Join us at the conclusion of the vintage season for The Festival at Basket Range (basically a party with the whole community). April 7 from 12pm-8pm. More information and tickets are available at the website.
For Sophie, growing up on the block was delightful – she galloped horses up hills, drove tractors, got lost exploring. But the life of growing and selling grapes didn’t seem like it was necessarily worth sticking around for.
“I left to do my own thing, production stuff on arts festivals and the like, for about eight or nine years,” says Sophie.
“No-one who I went to school with up here still lives up here apart from, I think, two guys. It wasn’t that the community was broken, it’s just that there wasn’t much for people to do up here.”
Sophie’s description is a narration of the classic Australian agricultural dilemma, in which new generations are increasingly moving away from the land their families farm – either drawn away by other opportunity, or pushed away by small towns that already seem to be dying.
But, Basket Range (which does have the unique advantage of being agricultural, yet only 20 minutes from a capital city) has now become an entirely different proposition. These days, the small region is magnetic and is populated by a group of close-knit winemakers and grape growers who often seem to be an unstoppable and united force.
That transformation is something Sophie and her brother Jasper Button have both propelled and been propelled by since they took the fateful decision to return home and work the family property.
“I didn’t really think I was coming back,” says Sophie.
“I had just been in Scotland, and Jasper was doing his film thing and we met up in Amsterdam. The calls were getting a little more desperate, with Mum saying, ‘I think I might sell, I don’t want to do this anymore’.
“What she’d been dealing with was just enormous – we planted chardonnay, and in the ’90s there was this huge anti-chardonnay thing that happened and that meant fruit was really hard to sell.
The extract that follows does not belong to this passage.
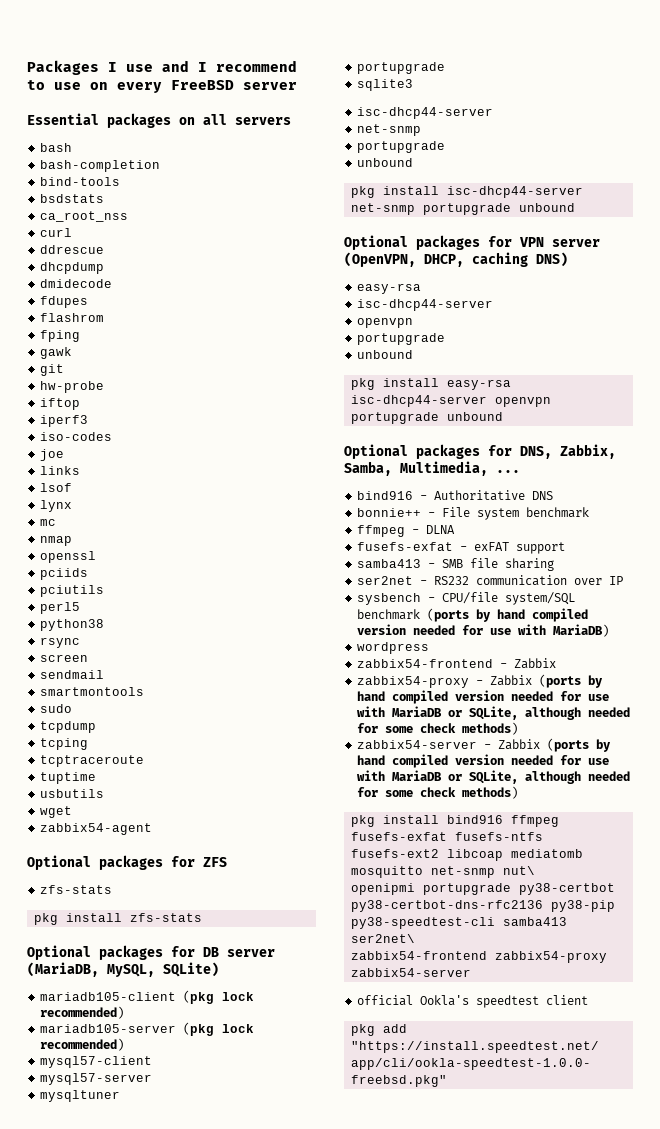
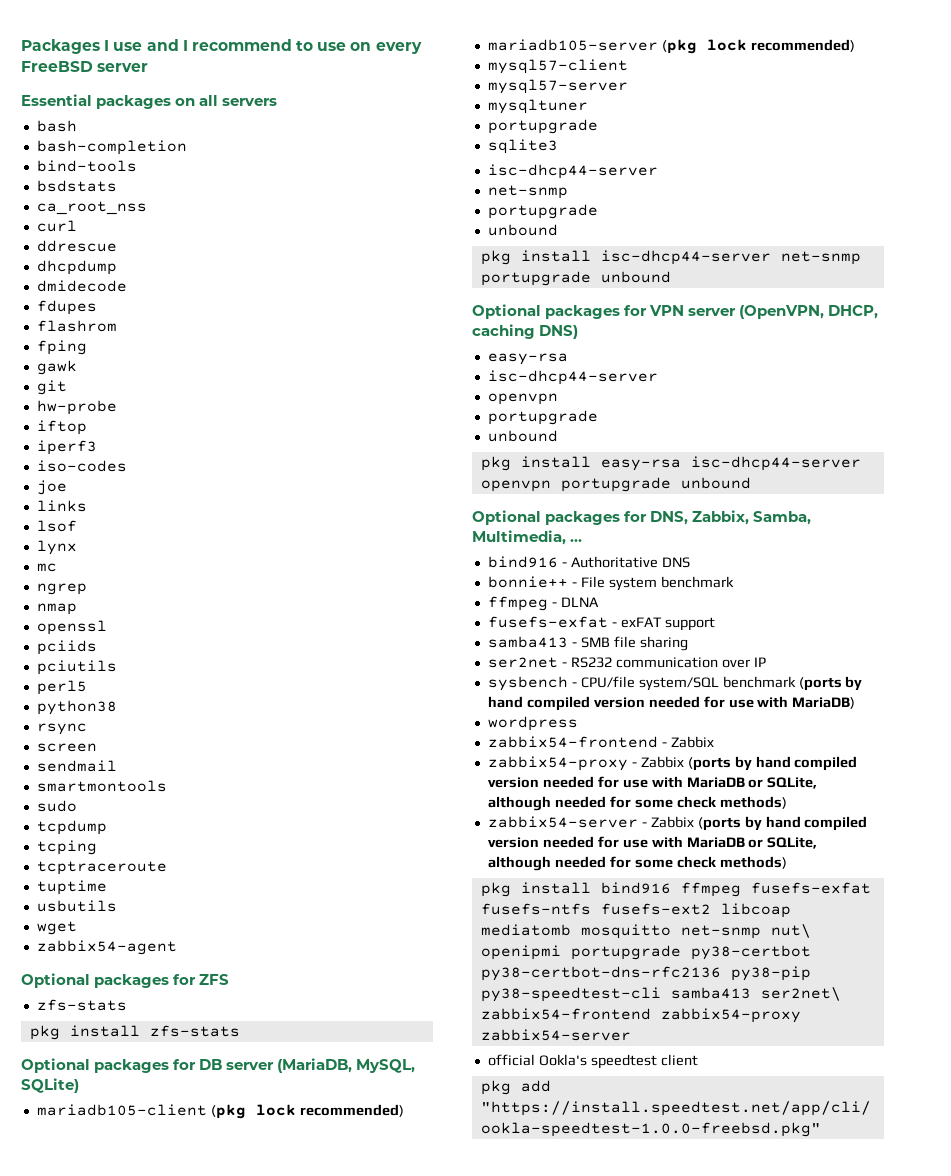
(57, 522) none -> [36,583,87,595] // ngrep

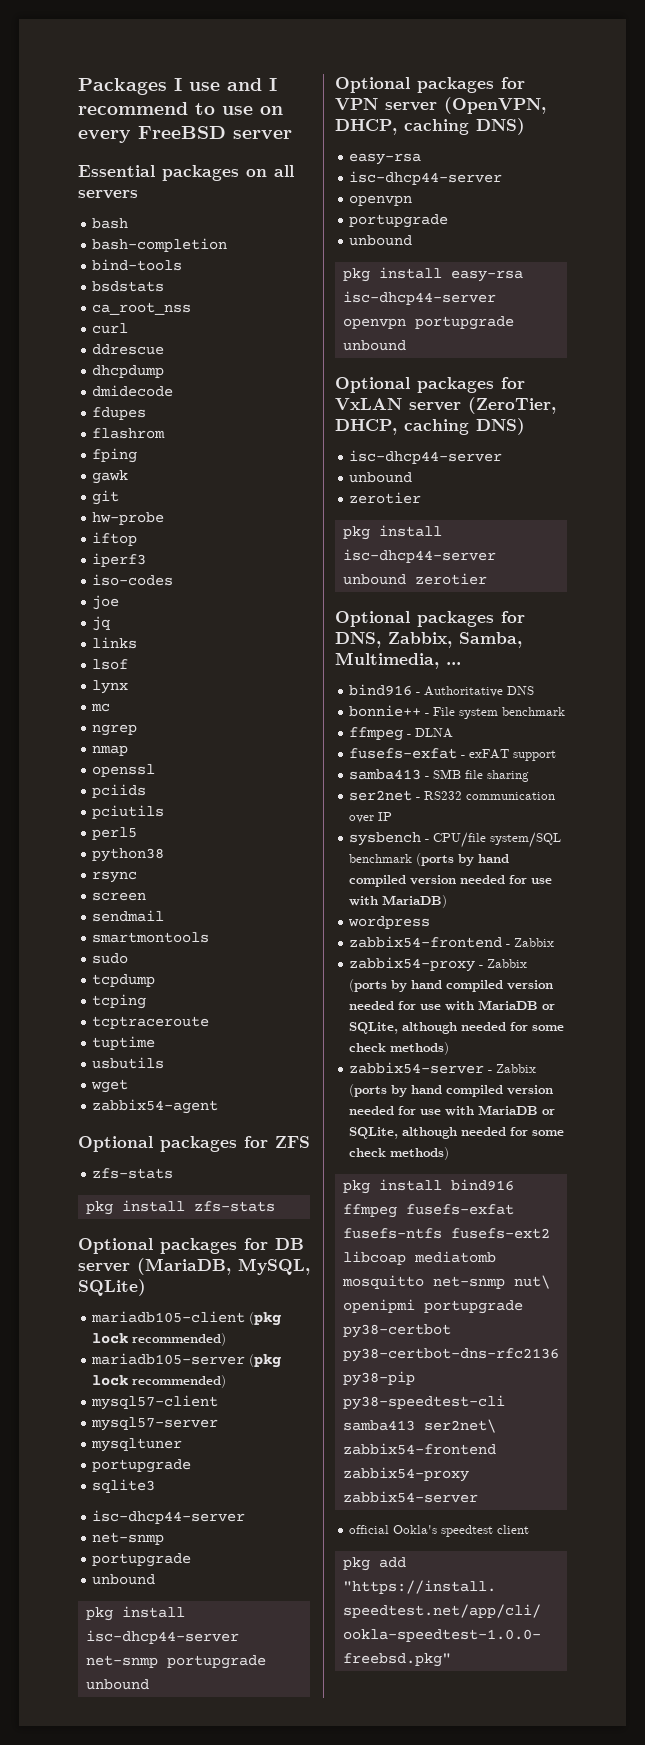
(67, 487) none -> [92,616,111,631] // jq
(751, 483) none -> [335,377,525,393] [335,397,556,414] [335,418,525,435] [349,450,503,464] [349,472,413,483] [349,492,422,504] [342,525,442,540] [342,549,496,563] [342,573,487,585] // Optional packages for VxLAN server (ZeroTier, DHCP, caching DNS) // isc-dhcp44-server // unbound // zerotier // pkg install isc-dhcp44-server unbound zerotier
It was pretty high level stress. And she ran it for at least 15 years by herself.
“So Jasper and I had an agreement that we had to come back and see what we should do.”
That agreement has turned into Sophie and Jasper pouring their full energy into the vineyard and into the wine they began to make under the Commune of Buttons label.
Early on, they made contact with Basket Range legend and neighbour, Anton van Klopper of Lucy Margaux Wines, who not only bought a lot of their grapes, but also taught them about natural winemaking and organic, biodynamic grape growing.
As the pair began the work of embracing these principles in the vineyard and building their wine label, Jasper and Sophie were increasingly drawn into Basket Range’s burgeoning community.
“If it wasn’t for the Brodericks and the Ochotas and Tim and Mon and Gareth and Rainbow – this community that is becoming quite strong, then I wouldn’t do it. You have to do it together,” says Sophie.
In celebration and support of that community, Sophie has become one of the key driving forces behind the Festival at Basket Range. Along with Alex Harris and Sarah Carlson, she started the event last year to give the locals of Basket Range a chance to take stock of what they’ve built together.
The Festival brings in everyone from local primary school kids to Neil, who runs the Basket Range quarry – and Sophie says that this broader inclusion is the whole point.
“There is a metaphor that people say about planting a seed, and the Festival is sort of the correlation of the physical and metaphorical,” says Sophie.
“It’s celebrating what it is to think of something and take it and care for it and look after it until it’s at its fruition. You can do it in a farming sense, which we all do of course, but there’s a lot more weight in seeing that musicians are producers too, and that so are chefs, and so many other people.
“So we’re not pushing it away from being a wine festival, but we understand that it’s not just that, it’s about like-minded people and harvesting ideas as much as it is about grapes.”